**Records drawn from a dataset**
══════════

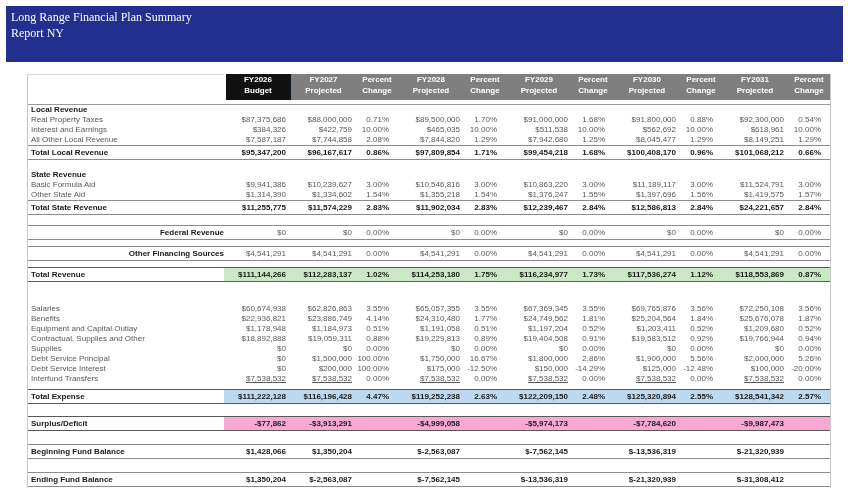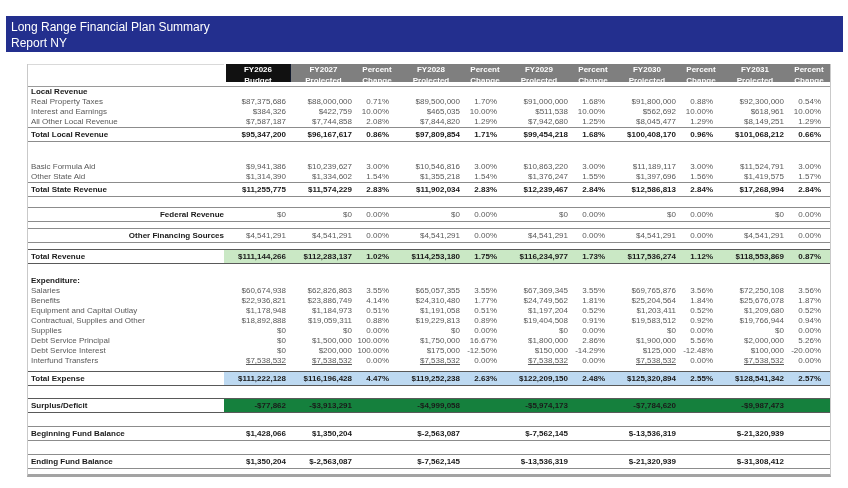"Long Range Financial Plan Summary" .banner { font-family: none -> Liberation Serif, serif; height: 36px -> 56px; margin: 16px 5px 0 6px -> 6px 5px 0 6px }
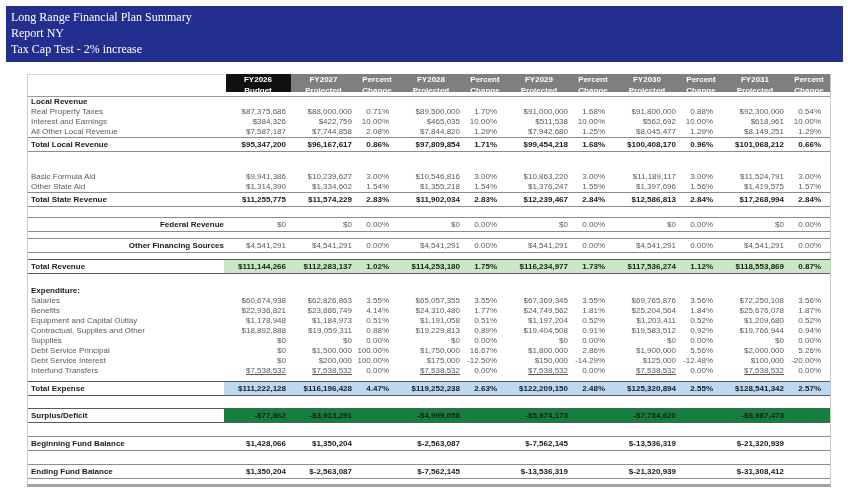"Tax Cap Test - 2%" div { html: <div>Tax Cap Test - 2% increase</div> -> none }
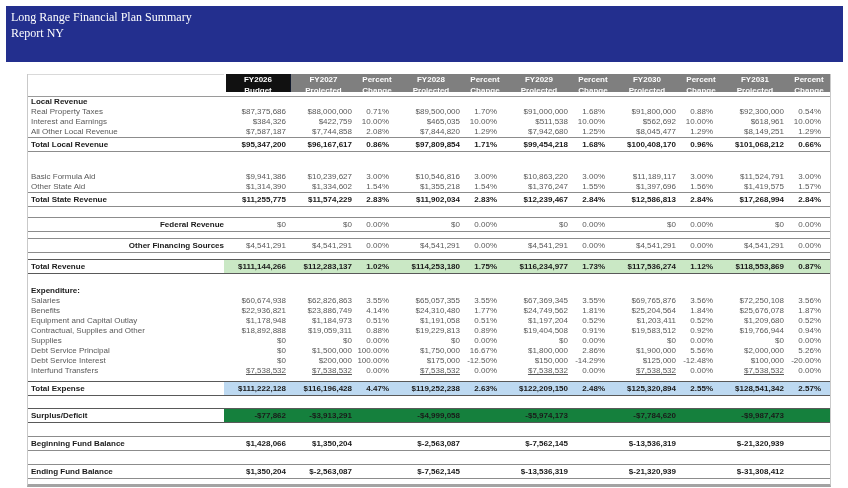"FY2026" .thead { height: 18px -> 26px }
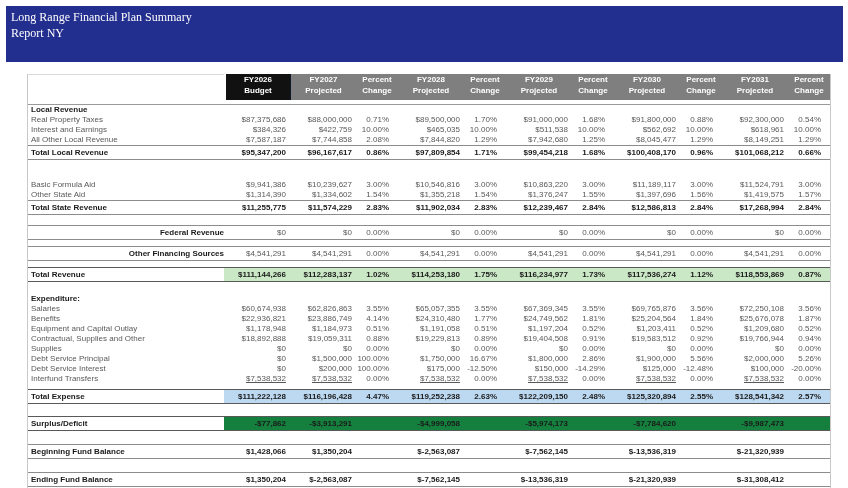"State Revenue" div.cell { html: none -> <div>State Revenue</div> }
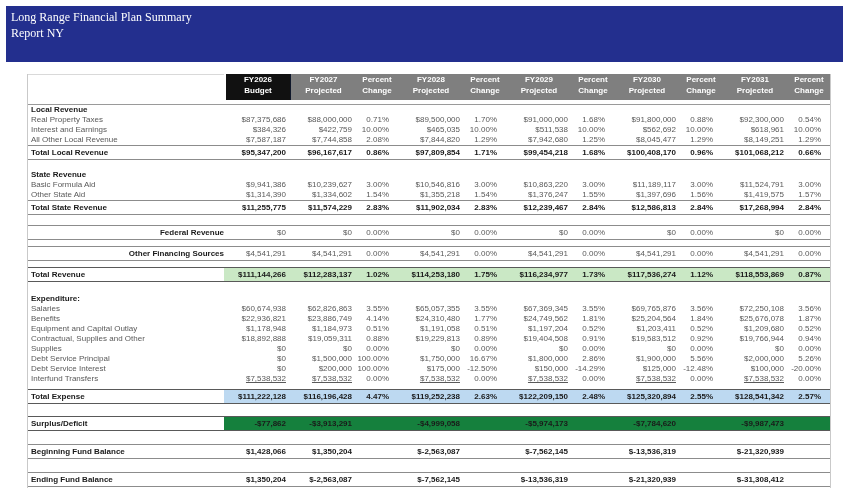"$17,268,994" div.cell { text: $17,268,994 -> $24,221,657 }
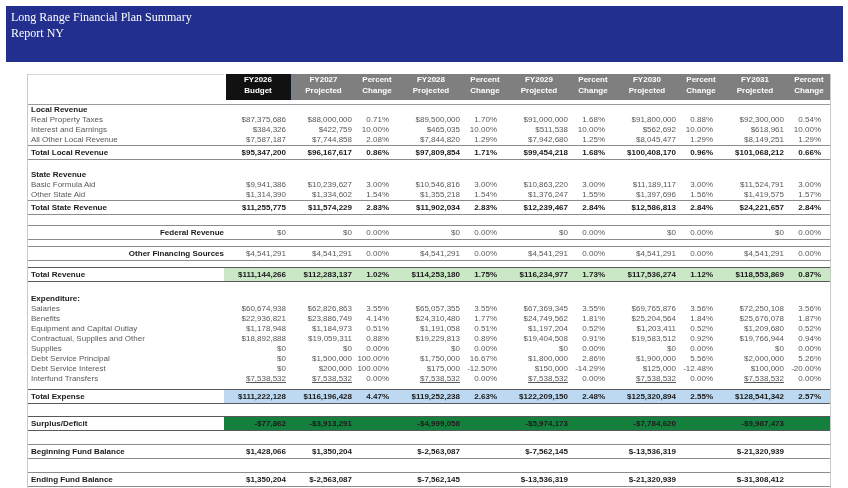"Expenditure:" div.cell { html: <div>Expenditure:</div> -> none }
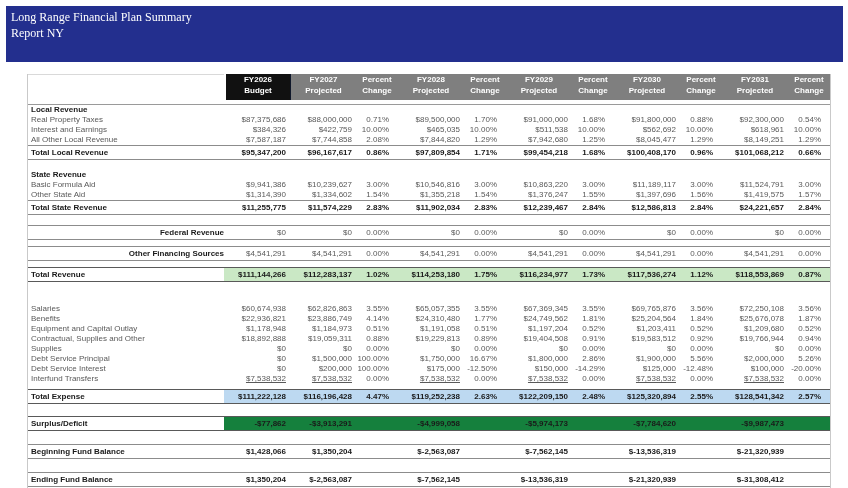"-$77,862" .hl-yellow .cell:not(.labelcell) { background: #15803d -> #f9a8d4 }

══════════

**Task objective**
Copy nothing but the lines from the start of the entries through the line with "height: 18px ->". Write them out exactly, without pictures.

**Response**
"Long Range Financial Plan Summary" .banner { font-family: none -> Liberation Serif, serif; height: 36px -> 56px; margin: 16px 5px 0 6px -> 6px 5px 0 6px }
"Tax Cap Test - 2%" div { html: <div>Tax Cap Test - 2% increase</div> -> none }
"FY2026" .thead { height: 18px -> 26px }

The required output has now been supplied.